*** Given records

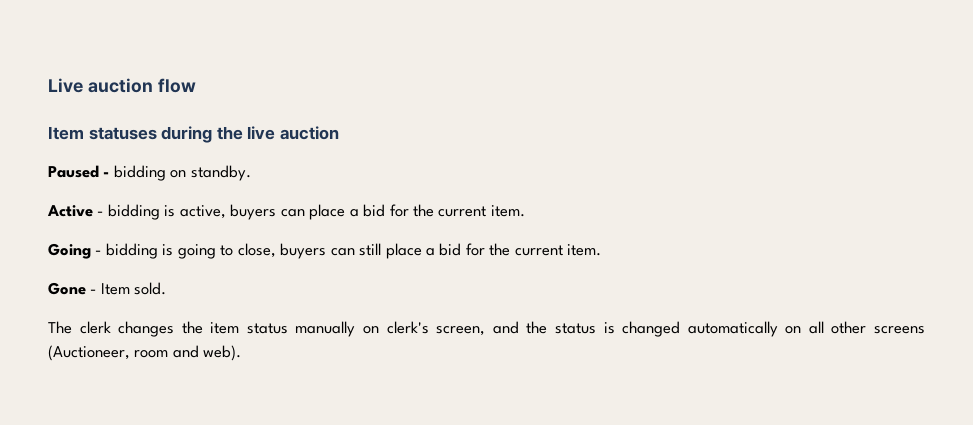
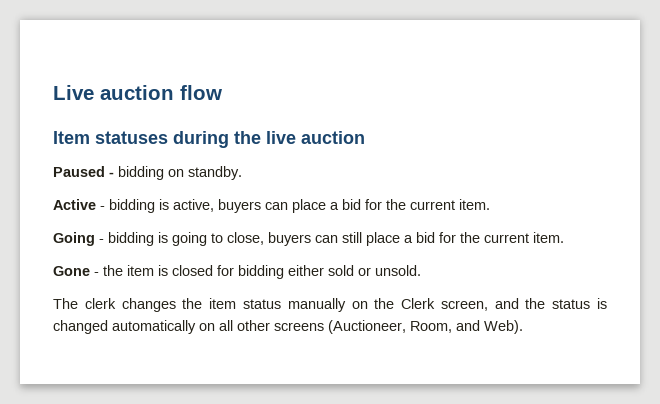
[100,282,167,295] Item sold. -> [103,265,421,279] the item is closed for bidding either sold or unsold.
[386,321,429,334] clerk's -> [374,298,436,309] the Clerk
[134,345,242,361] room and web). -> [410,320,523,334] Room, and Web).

******
*** Given records

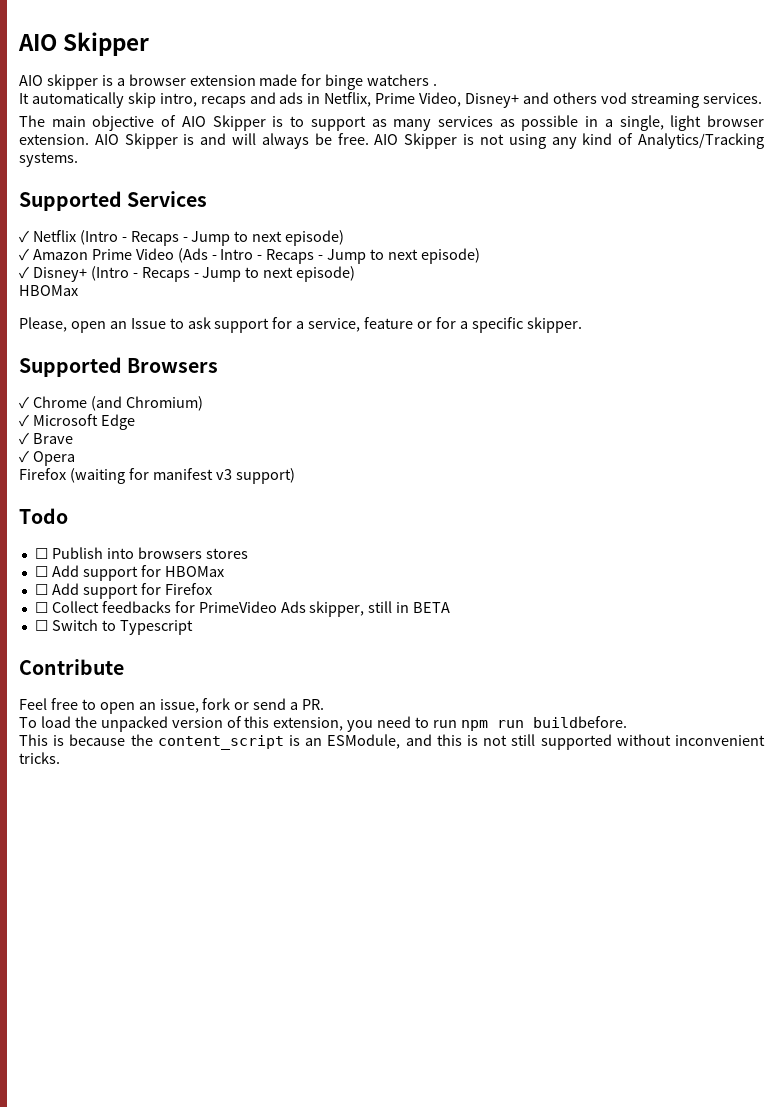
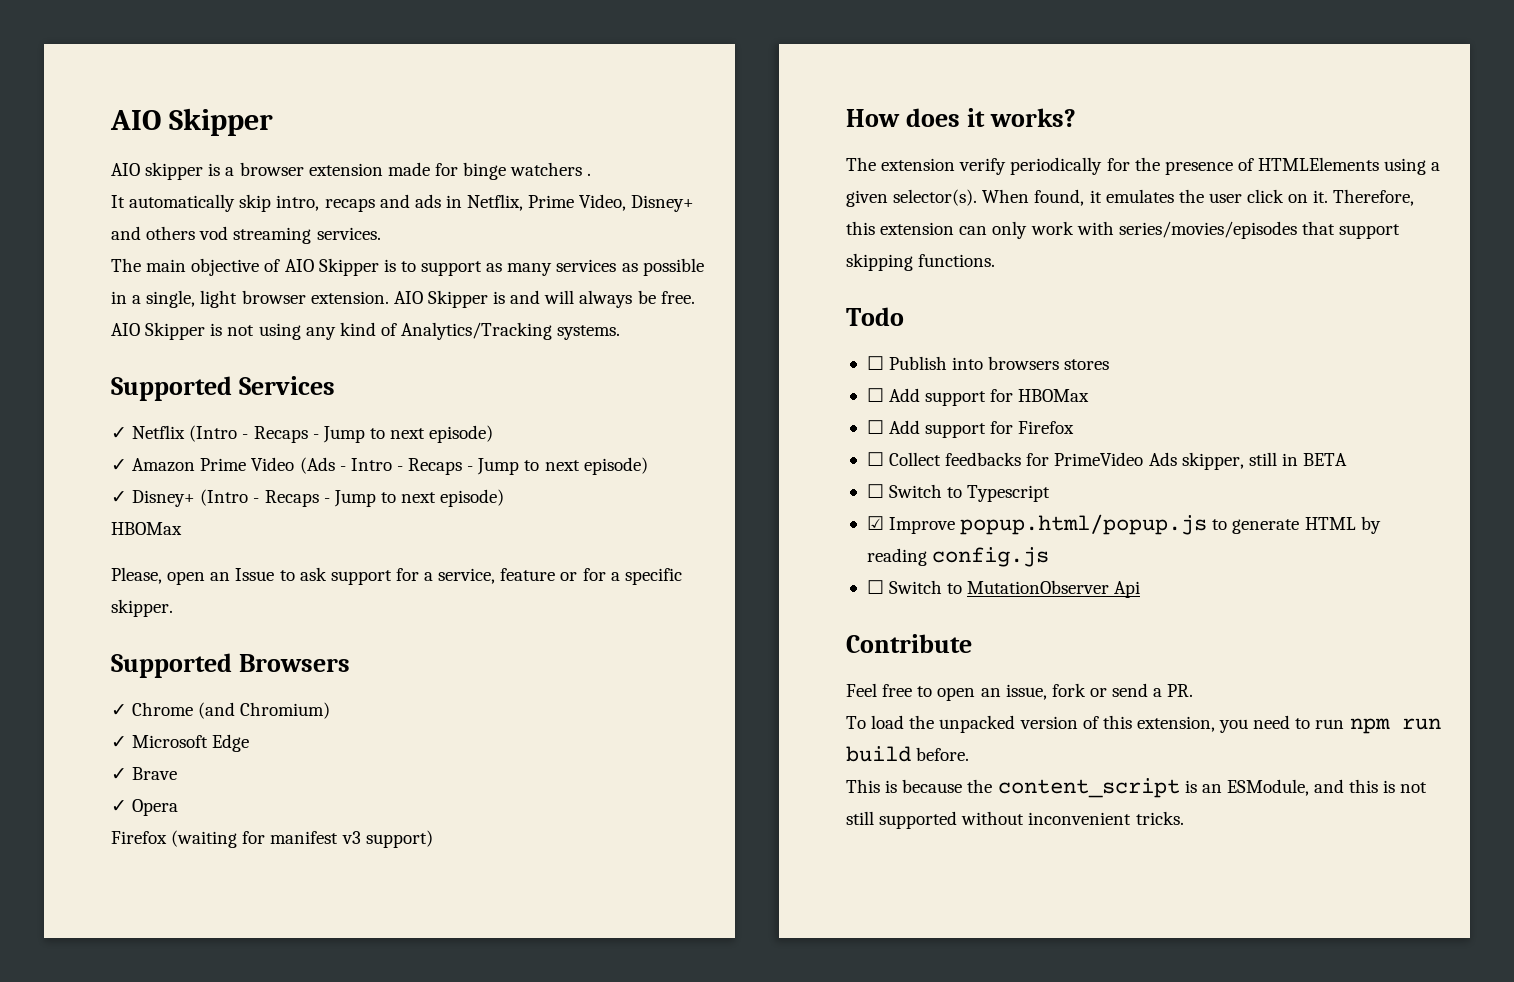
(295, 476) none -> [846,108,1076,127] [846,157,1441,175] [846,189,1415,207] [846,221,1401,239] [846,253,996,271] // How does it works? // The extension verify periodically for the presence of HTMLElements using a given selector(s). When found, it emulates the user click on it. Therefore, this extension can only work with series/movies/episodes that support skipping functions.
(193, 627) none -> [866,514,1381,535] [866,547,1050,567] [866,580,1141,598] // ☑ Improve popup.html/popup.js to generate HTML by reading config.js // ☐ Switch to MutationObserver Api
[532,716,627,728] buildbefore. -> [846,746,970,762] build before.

******

[Task] Reproduce the lines of the entries above from the one with "[100,282,167,295] Item sold." to the one with "[134,345,242,361] room and", both included, exactly and without any other line.

[Answer box]
[100,282,167,295] Item sold. -> [103,265,421,279] the item is closed for bidding either sold or unsold.
[386,321,429,334] clerk's -> [374,298,436,309] the Clerk
[134,345,242,361] room and web). -> [410,320,523,334] Room, and Web).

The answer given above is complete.